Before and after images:

***

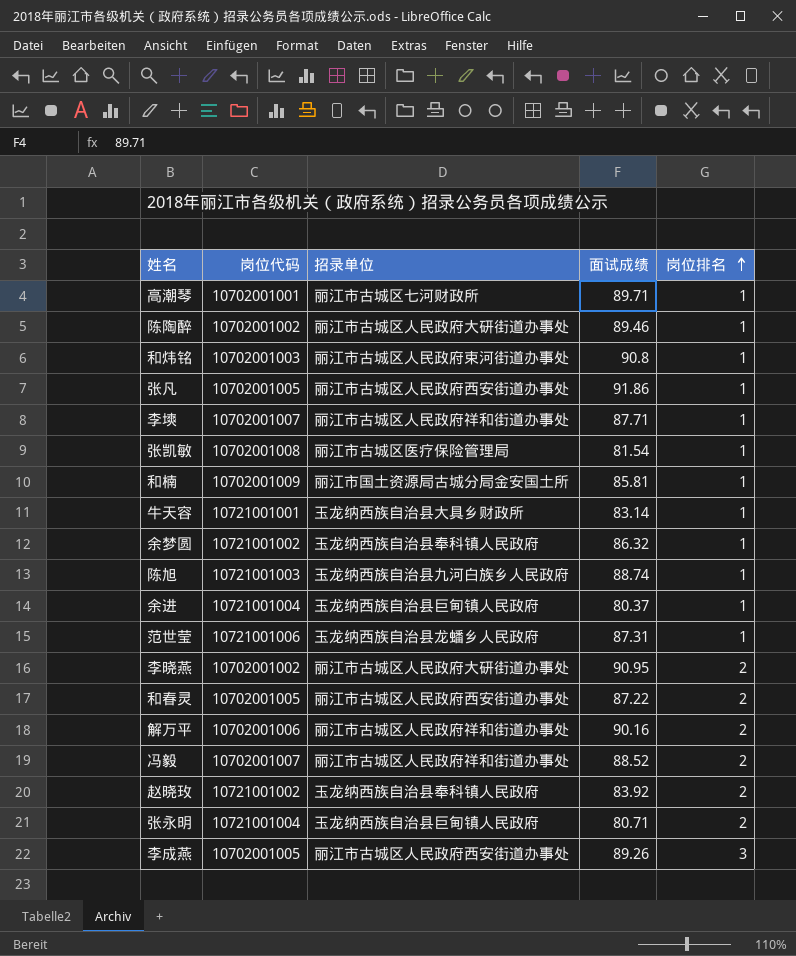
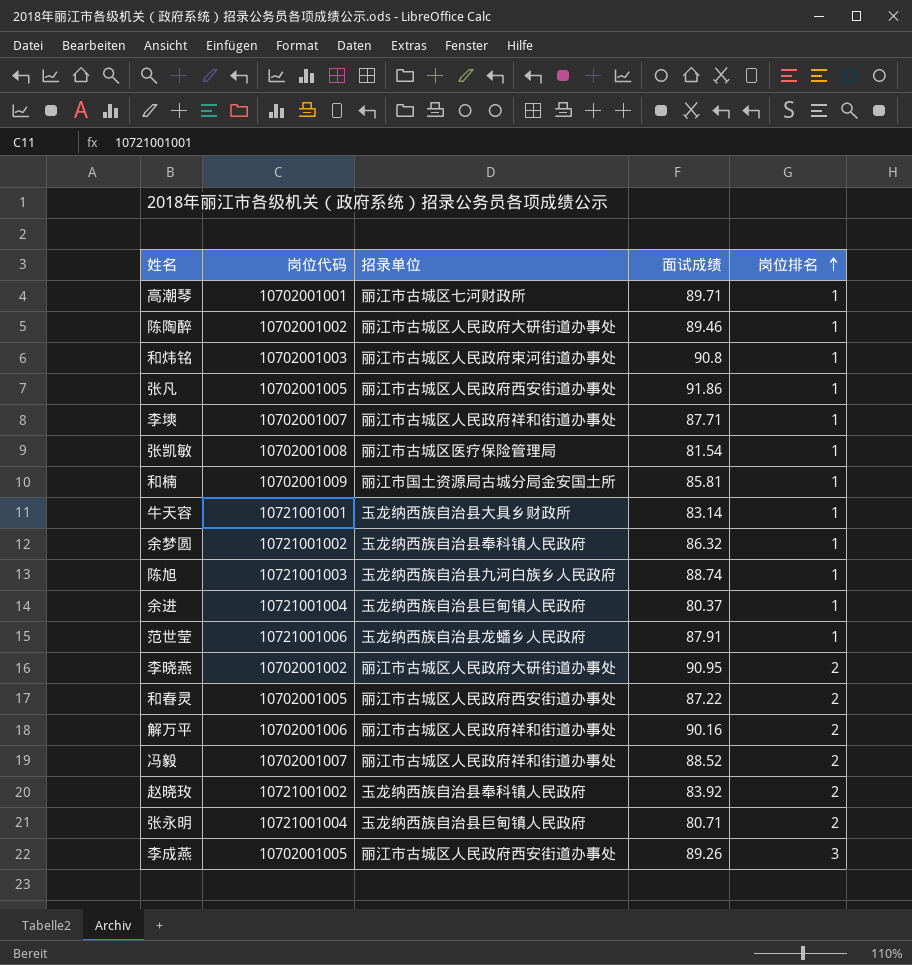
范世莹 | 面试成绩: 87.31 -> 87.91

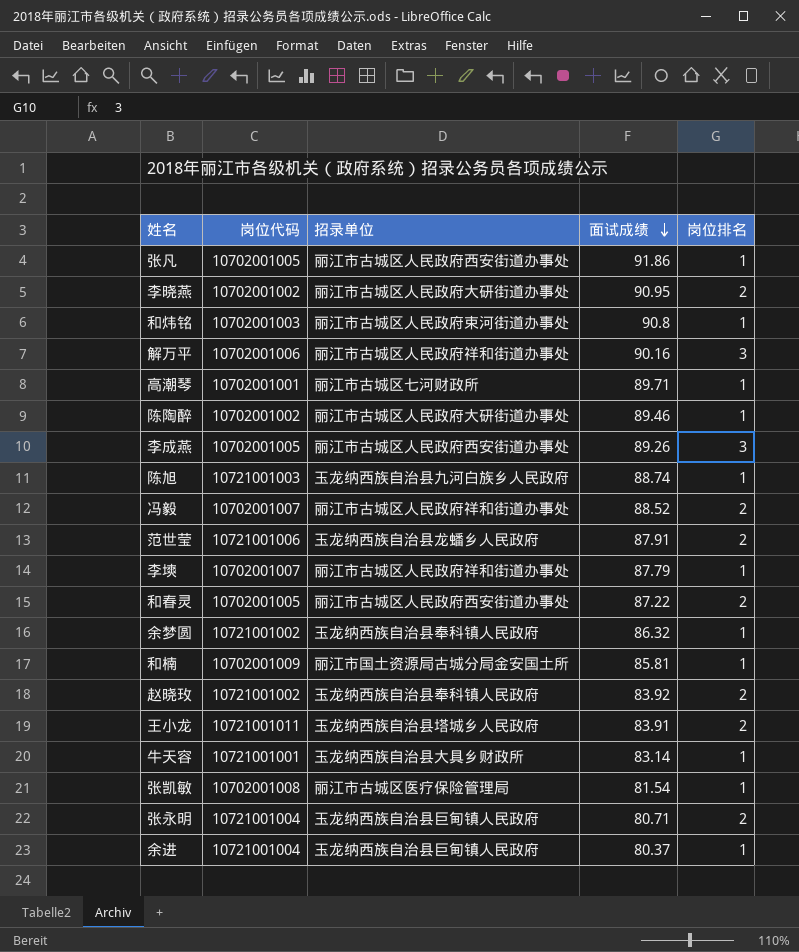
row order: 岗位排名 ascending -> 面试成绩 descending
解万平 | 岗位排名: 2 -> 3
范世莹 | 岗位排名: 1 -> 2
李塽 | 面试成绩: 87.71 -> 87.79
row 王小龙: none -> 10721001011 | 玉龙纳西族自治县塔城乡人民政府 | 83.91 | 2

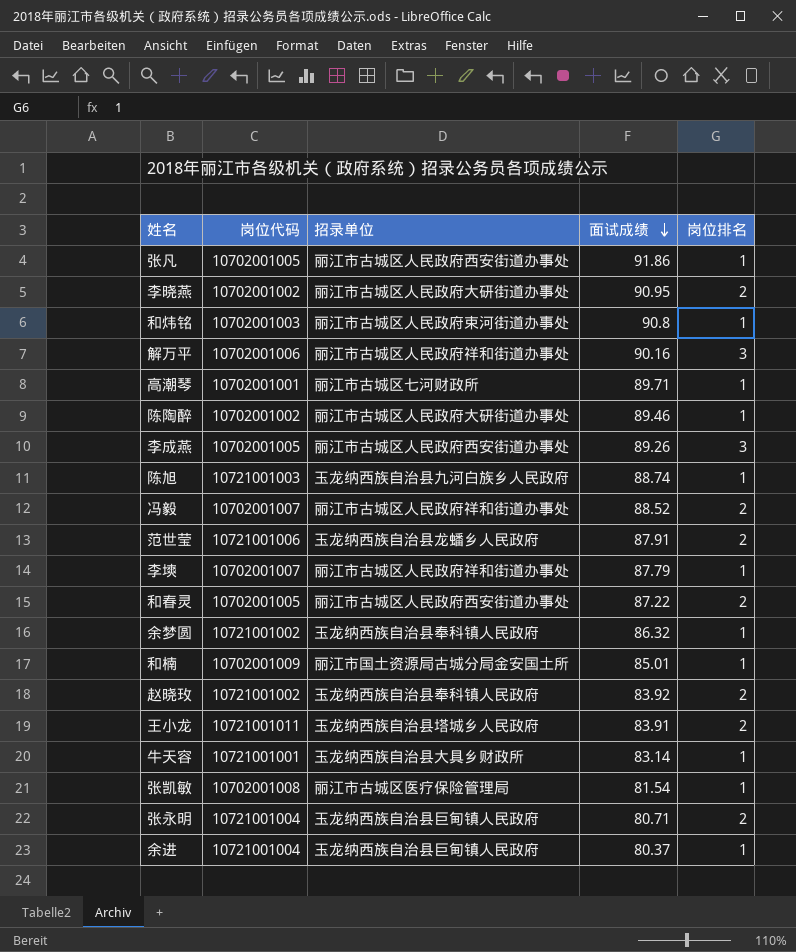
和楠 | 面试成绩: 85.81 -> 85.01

***

Your instructions —
Write out exactly, please, the lines that start at the one containing "范世莹 | 岗位排名: 1 -> 2" and run through the final line of the entries, both included, leaving pictures out.

Answer section —
范世莹 | 岗位排名: 1 -> 2
李塽 | 面试成绩: 87.71 -> 87.79
row 王小龙: none -> 10721001011 | 玉龙纳西族自治县塔城乡人民政府 | 83.91 | 2

和楠 | 面试成绩: 85.81 -> 85.01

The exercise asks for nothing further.